Q5: What is the feature window overlap problem and how do you fix it?
The feature window overlap problem occurs when the aggregation window for a feature includes the time of the label event itself. For example, if the label is "user made a purchase today" and the feature is "purchase count in the last 30 days," the feature may include today's purchase (the label event) in its count. This creates circular leakage: the label directly affects the feature value. The fix is to use a one-day lag on the feature window - compute purchase_count_30d over the 30 days ending at yesterday, not today. More generally: the window endpoint for any feature used to predict label at time T should be T minus a configurable lag offset, where the lag is at least 1 unit (day, hour, etc.) depending on the time granularity of your pipeline.

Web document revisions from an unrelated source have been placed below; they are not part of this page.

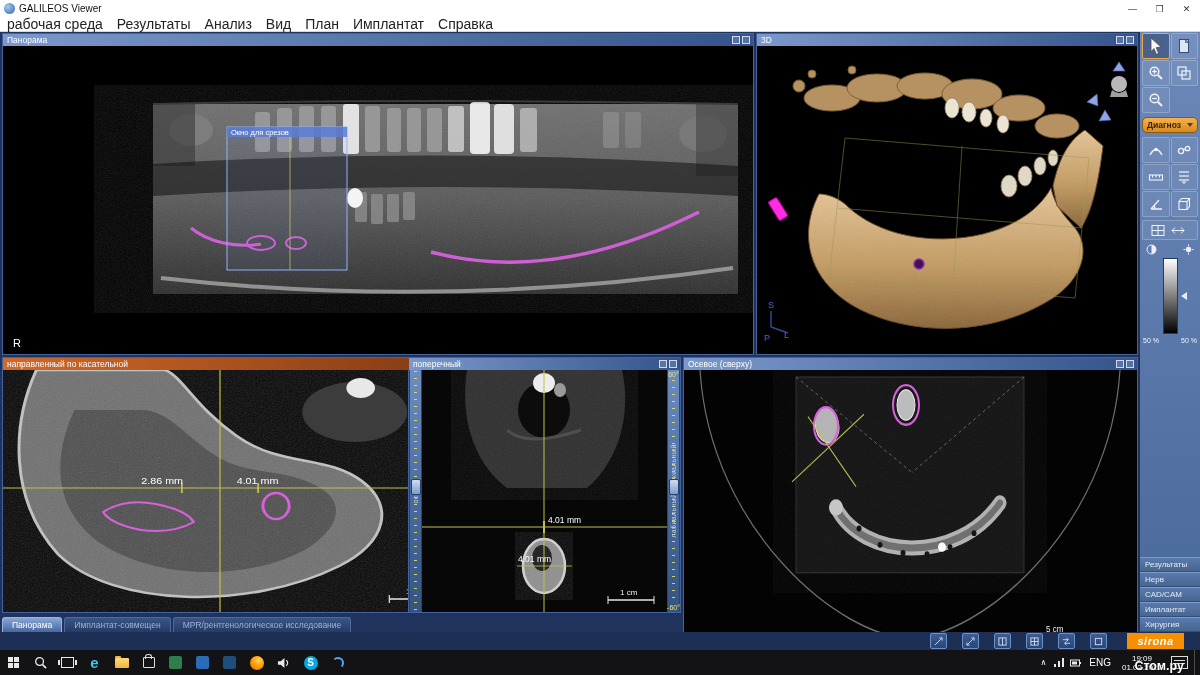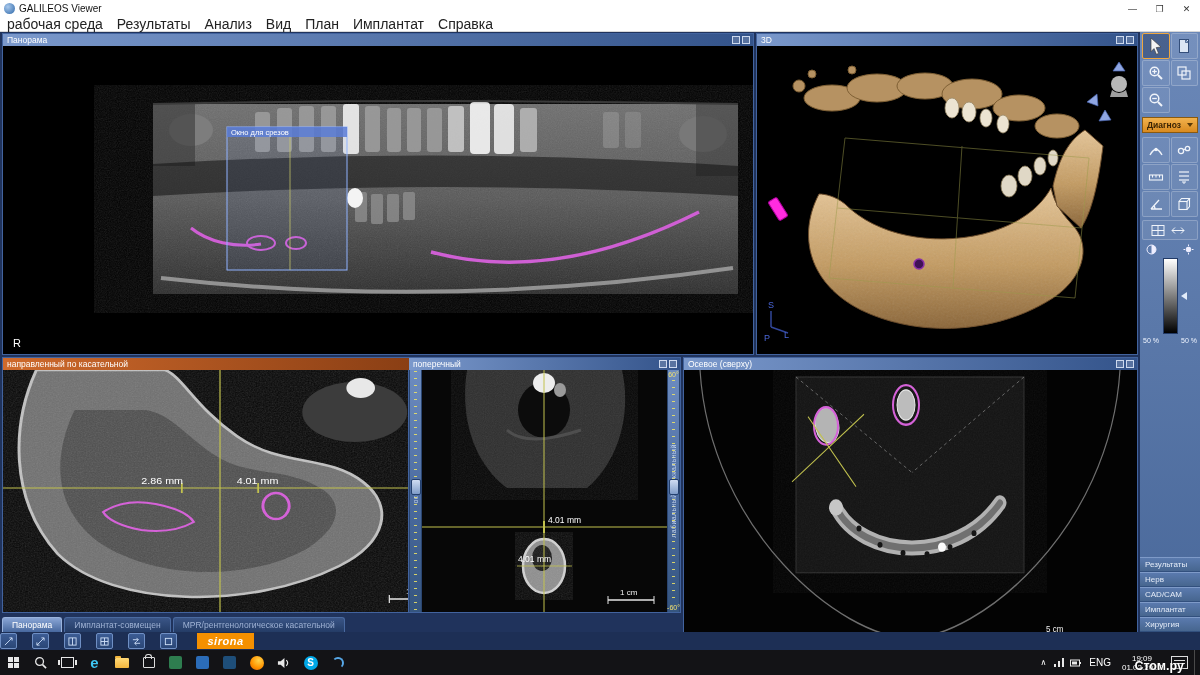"Диагноз" .diagbar { border-radius: 0 -> 5px }
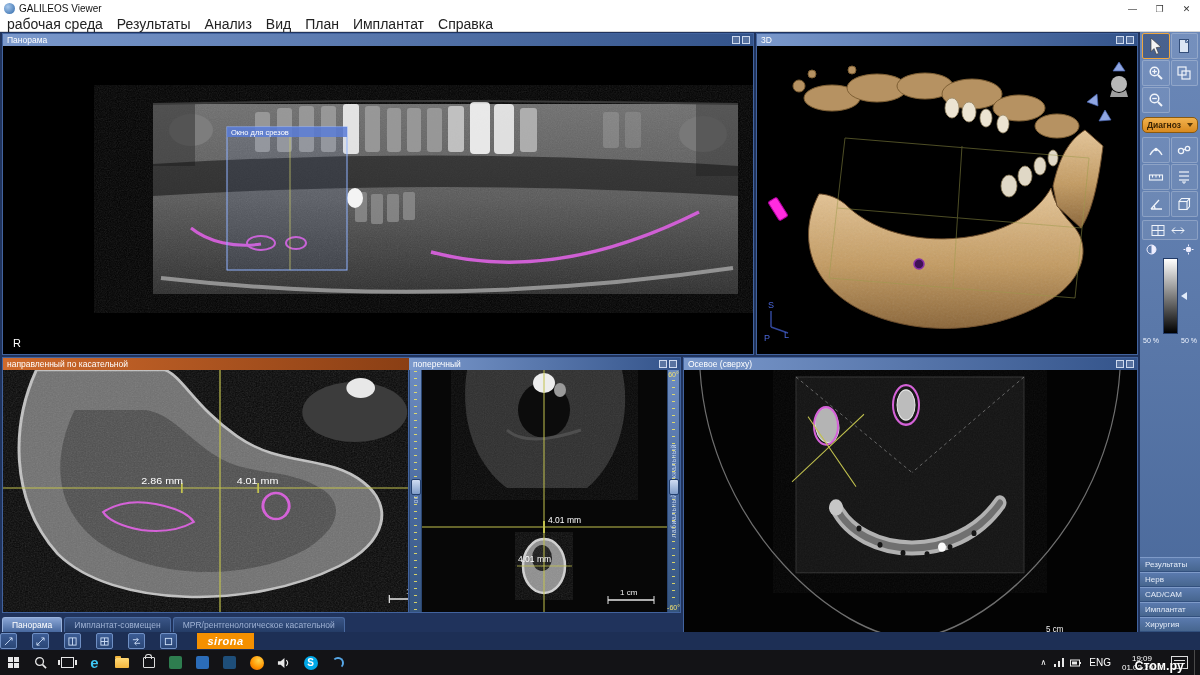"MPR/рентгенологическое касательной" div.tab { text: касательной -> исследование }
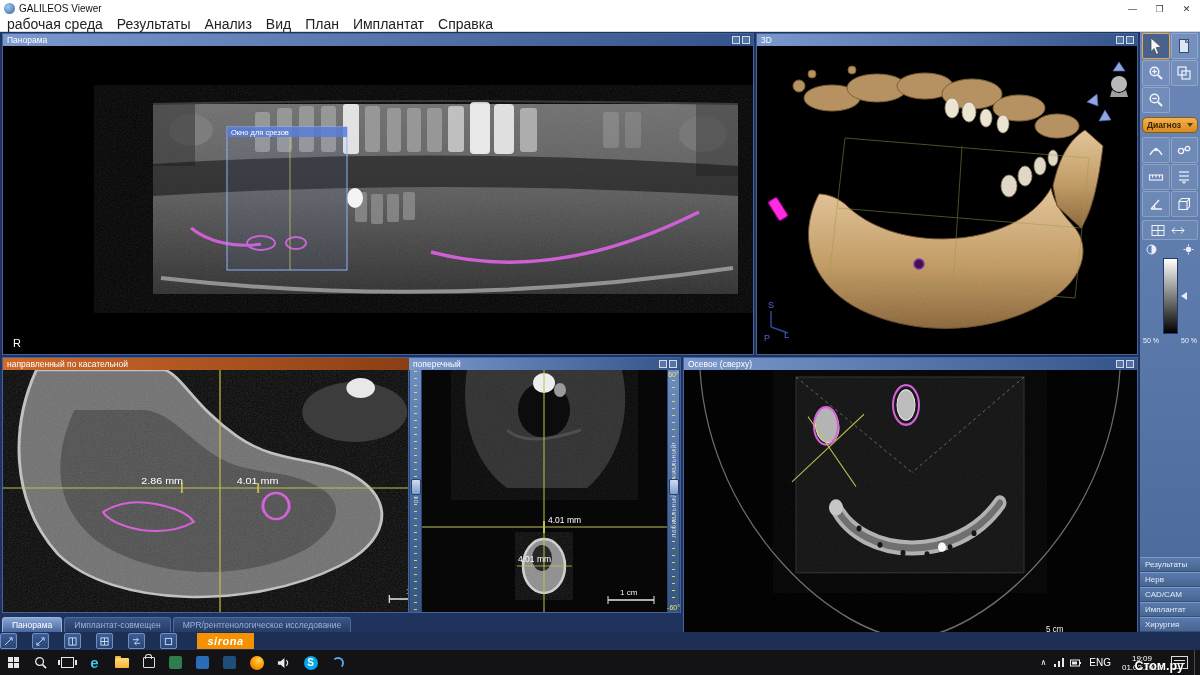"sirona" .footrow { justify-content: flex-start -> flex-end }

Q6: How do you handle features that have intentional delays (like chargebacks)?
Some features have inherent latency - chargebacks take 45 days to confirm, returns take 30 days, customer satisfaction surveys take 7 days. For these features, you must build the lag into the feature definition. The feature chargeback_rate_90d for training example at time T should be computed over the window ending at T minus 45 days, not T. This ensures that both at training time and at prediction time, the feature uses the same definition: only chargebacks that have had 45 days to be confirmed. If you train with chargeback_rate_90d ending at T (including recent unconfirmed chargebacks) but deploy with the same feature that only has confirmed chargebacks (because recent ones are not yet confirmed), you create a training-serving skew that degrades model performance on recent transactions.
Q7: Why does the ASOF join use strict less-than (<) rather than less-than-or-equal (<=)?
Using strict less-than ensures that features computed at exactly the same timestamp as the label event are excluded. This is important for two reasons. First, if features are computed as part of an event processing pipeline and the label event is also part of that pipeline, the same batch run might compute both the label and the feature - using <= would allow a feature that may have incorporated the label event in its computation to be used for that label. Second, at exactly T, the label event has just occurred but the "future" has not yet started - whether to include T depends on whether the feature computation at T could have observed the label event. The safest default is strict exclusion (<). You can relax to <= only when you can verify that features timestamped at T were computed before the label event at T.